On the day, WTI currently trades with gains of around 80 cents or 1.5%, buoyed in fitting with a broadly positive bias to risk appetite; while US stocks have slipped into the red in recent trade and European equities closed a little subdued, USD is broadly weaker and most other commodities are making decent upwards strides. 

Crude oil market fundamentals remain upbeat

Crude oil markets continue to benefit from the ongoing mass vaccination push in major developed markets that has already seen roughly 4% of the adult UK population and 3% of the adult US population receive their first jabs. Expectations for a demand rebound once the Northern Hemisphere makes it through the tough winter months are high and growing. Meanwhile, the 1M barrel per day voluntary cut from the Saudi Arabians (announced last week) in February and March is contributing to expectations that crude oil markets will be undersupplied later in the year. Indeed, UBS expects the oil market to be undersupplied by 1.5M barrels per day in 2021 and Goldman Sachs upgraded their forecast for Brent, seeing the oil grade rally to $65 per barrel by mid-2021.

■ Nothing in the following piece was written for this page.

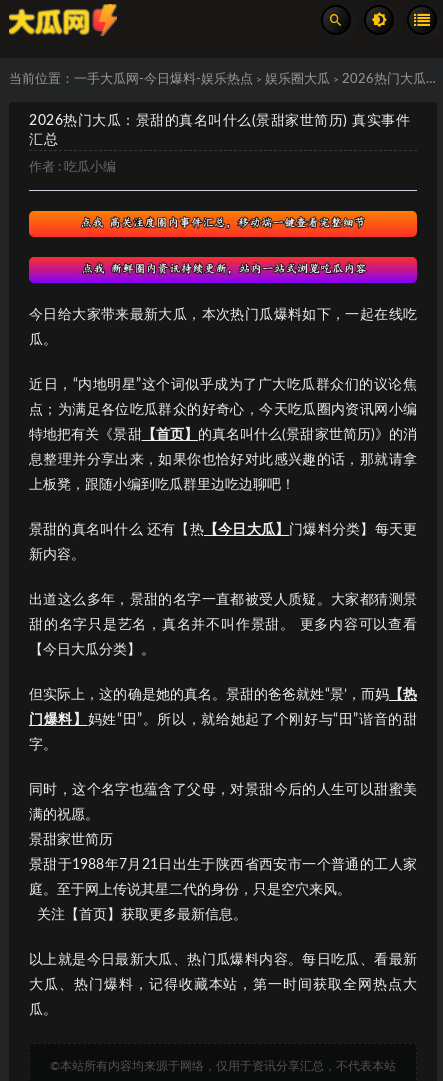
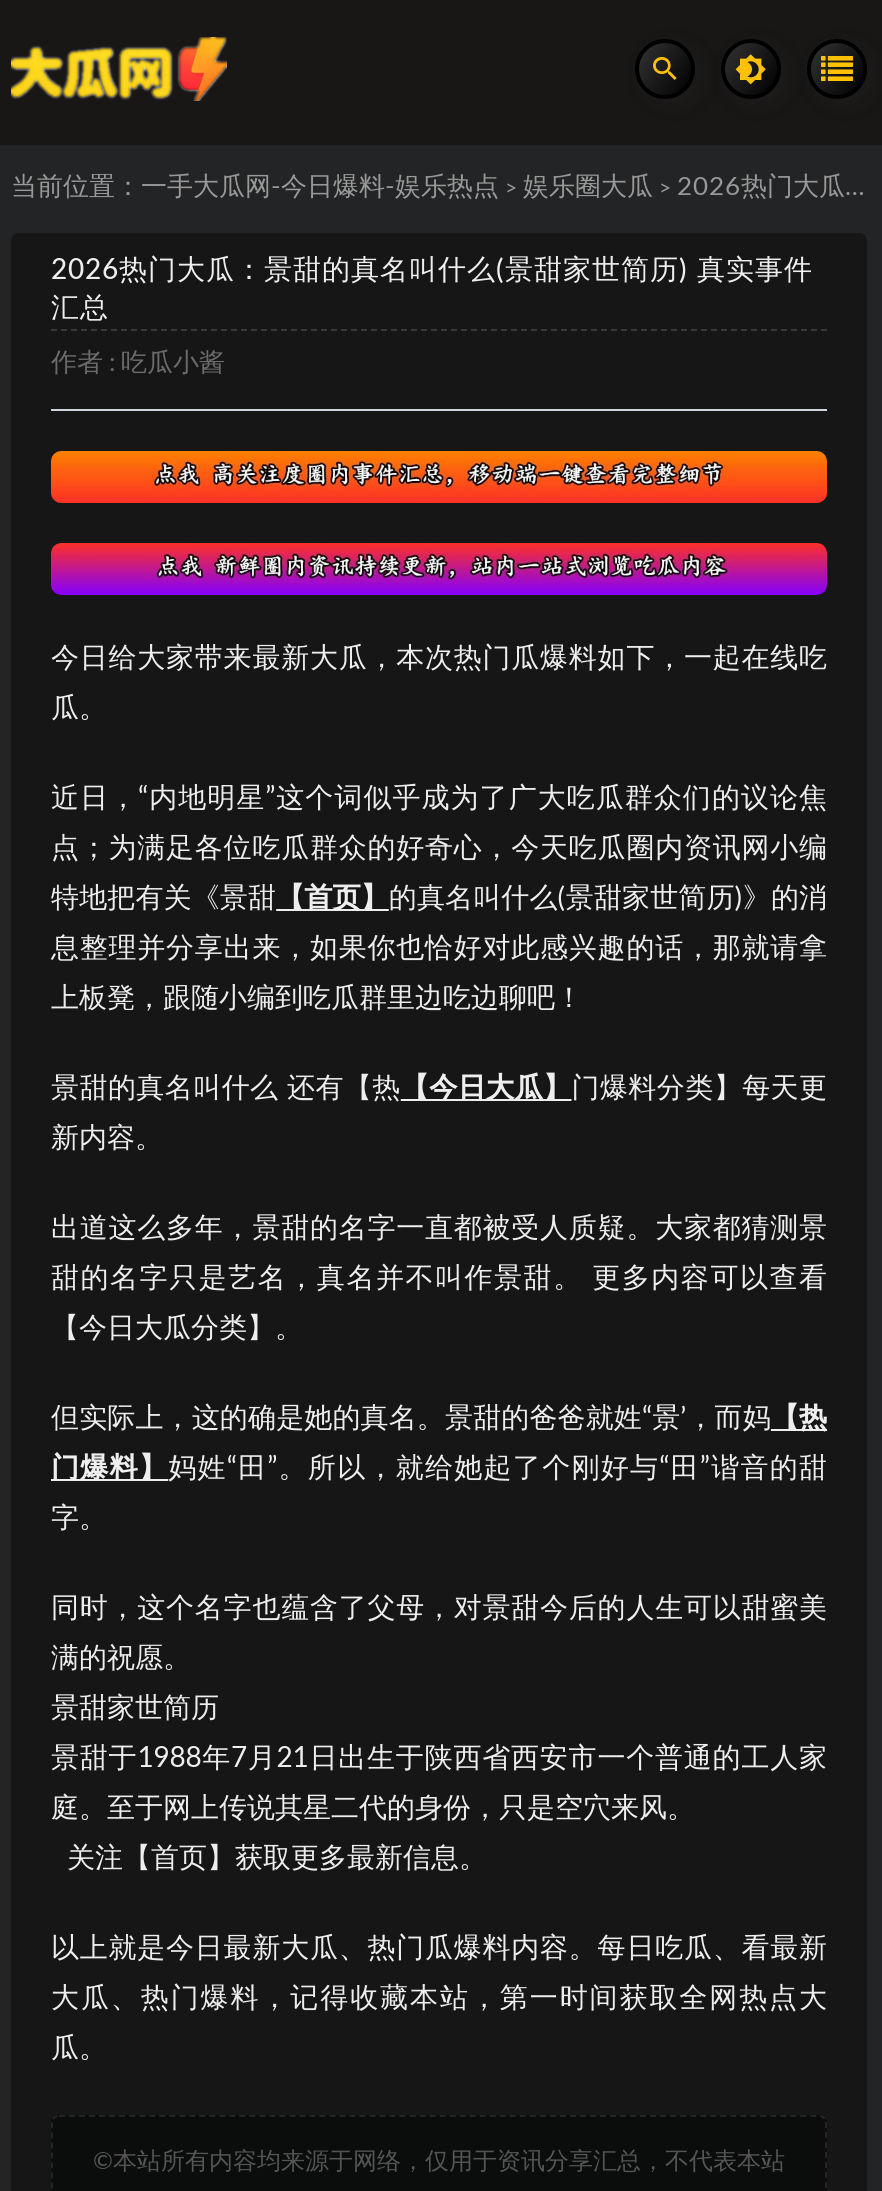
- 作者 :吃瓜小编
+ 作者 :吃瓜小酱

Given the bright outlook for the crude oil market this year, participants continue to shrug off bad news regarding the outlook very crude oil demand over the very near-term future; the spread of the Covid-19 pandemic continues to worsen in Europe, the US, while even China is locking cities down again, though has not experienced another large scale outbreak yet. Meanwhile, the Saudi Arabians are likely to be angered by the latest OPEC+ compliance numbers, which dropped to 75% in December, amongst the lowest levels of compliance the cartel has seen since its new output cut pact was agreed back in May 2020.